• _Record excerpts_

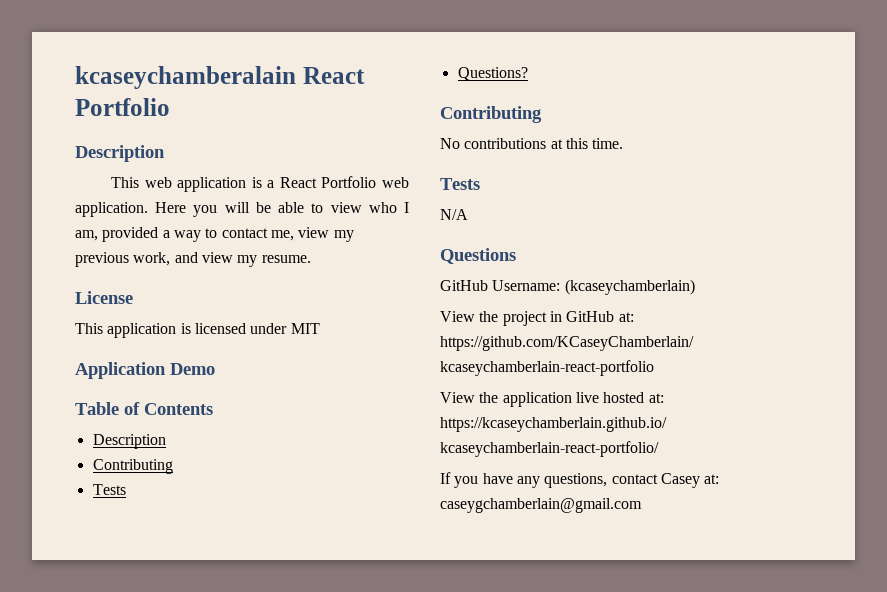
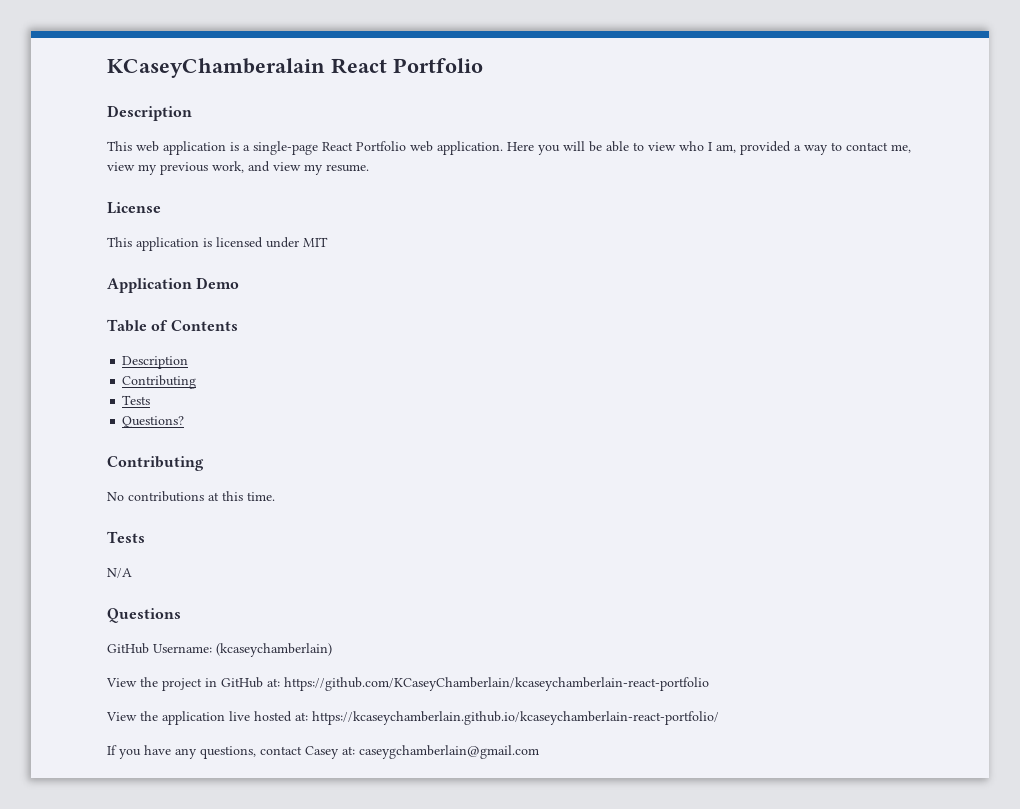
[75,66,296,89] kcaseychamberalain -> [107,58,325,78] KCaseyChamberalain
(275, 184) none -> [253,141,318,155] single-page

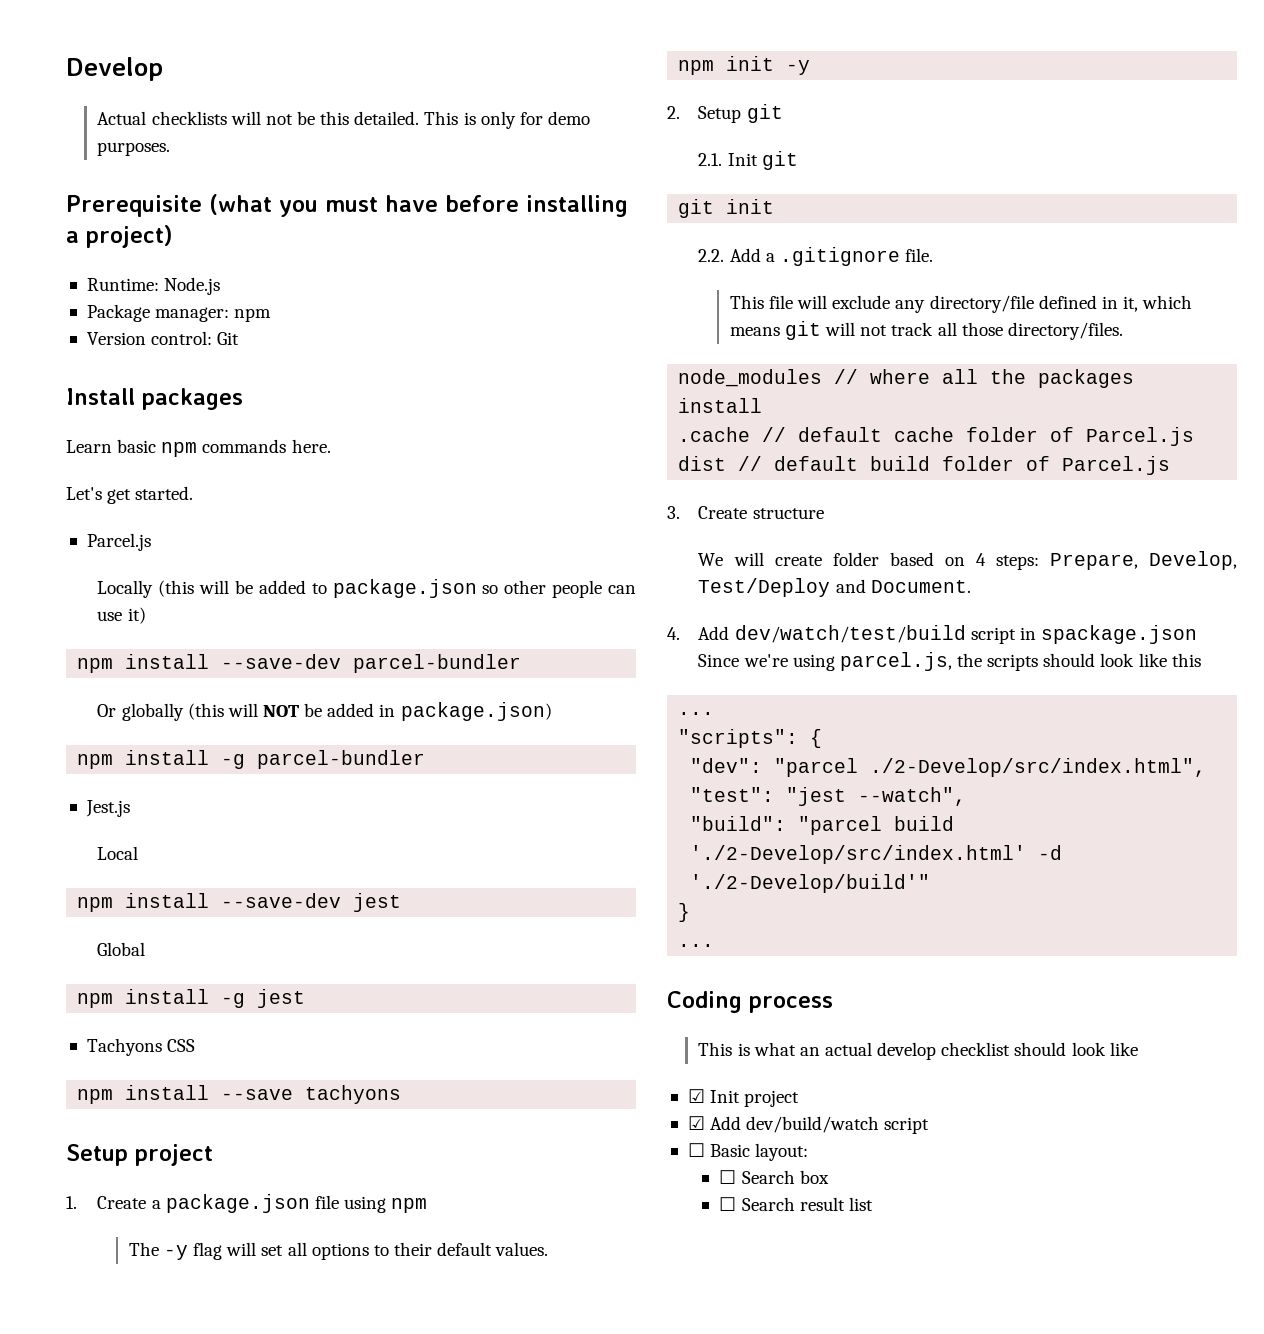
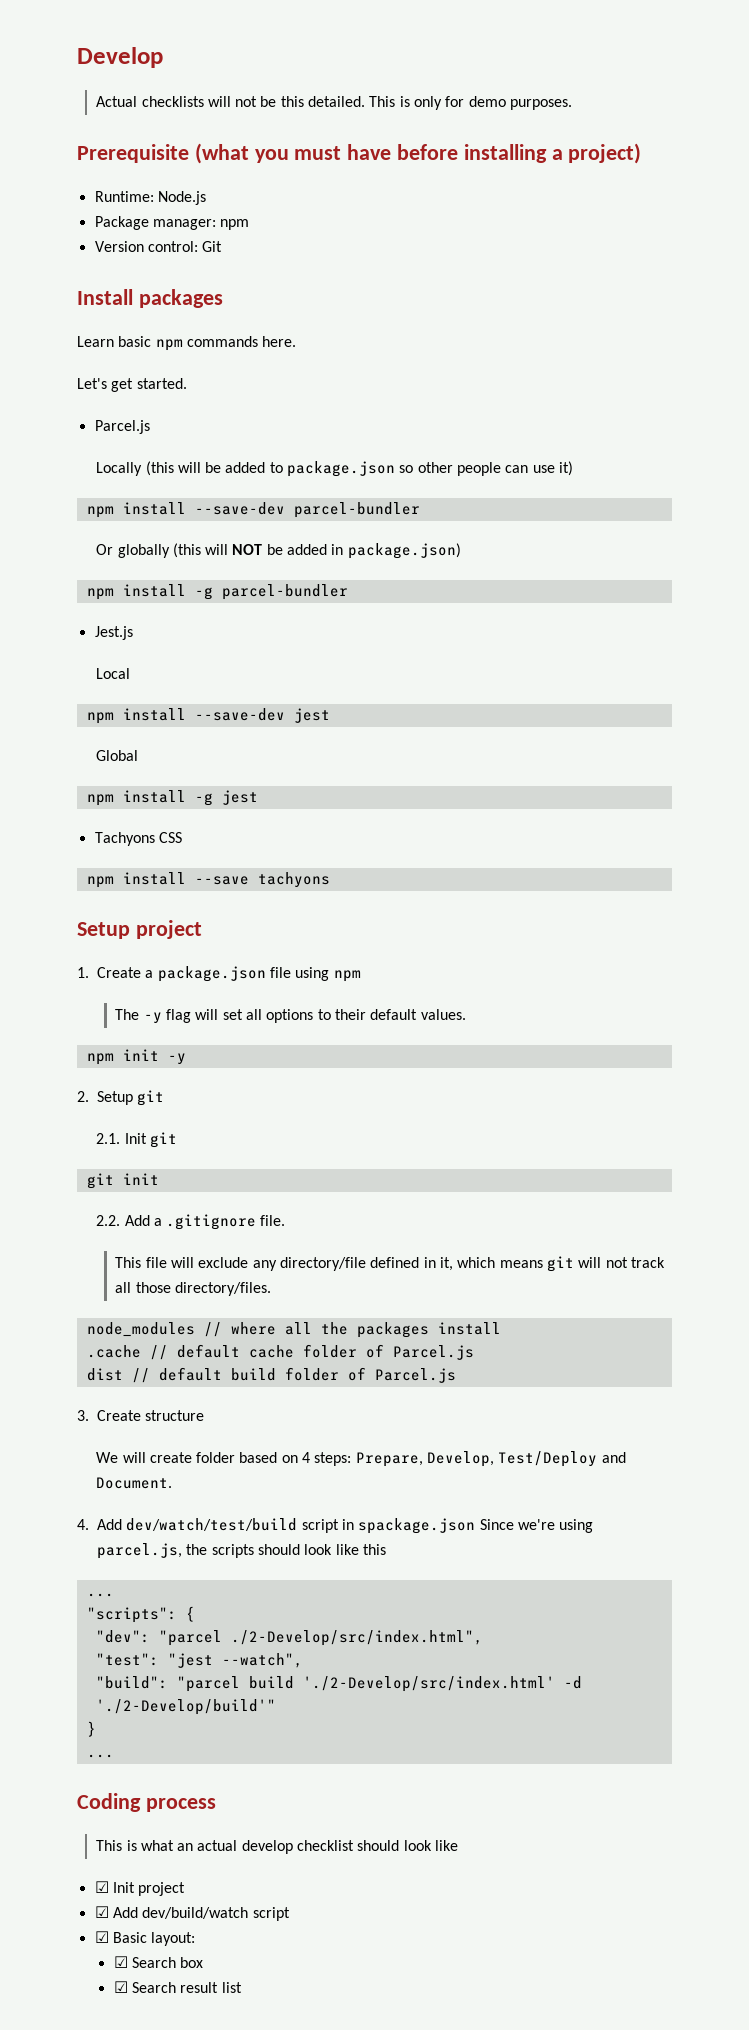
[687,1143,705,1157] ☐ -> [94,1931,109,1943] ☑
[719,1170,737,1184] ☐ -> [113,1956,128,1968] ☑
[719,1197,737,1211] ☐ -> [113,1981,128,1993] ☑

• _Assignment_
Repeat the material above exactly; any picture in it is left out.

• _Response below_
[75,66,296,89] kcaseychamberalain -> [107,58,325,78] KCaseyChamberalain
(275, 184) none -> [253,141,318,155] single-page

[687,1143,705,1157] ☐ -> [94,1931,109,1943] ☑
[719,1170,737,1184] ☐ -> [113,1956,128,1968] ☑
[719,1197,737,1211] ☐ -> [113,1981,128,1993] ☑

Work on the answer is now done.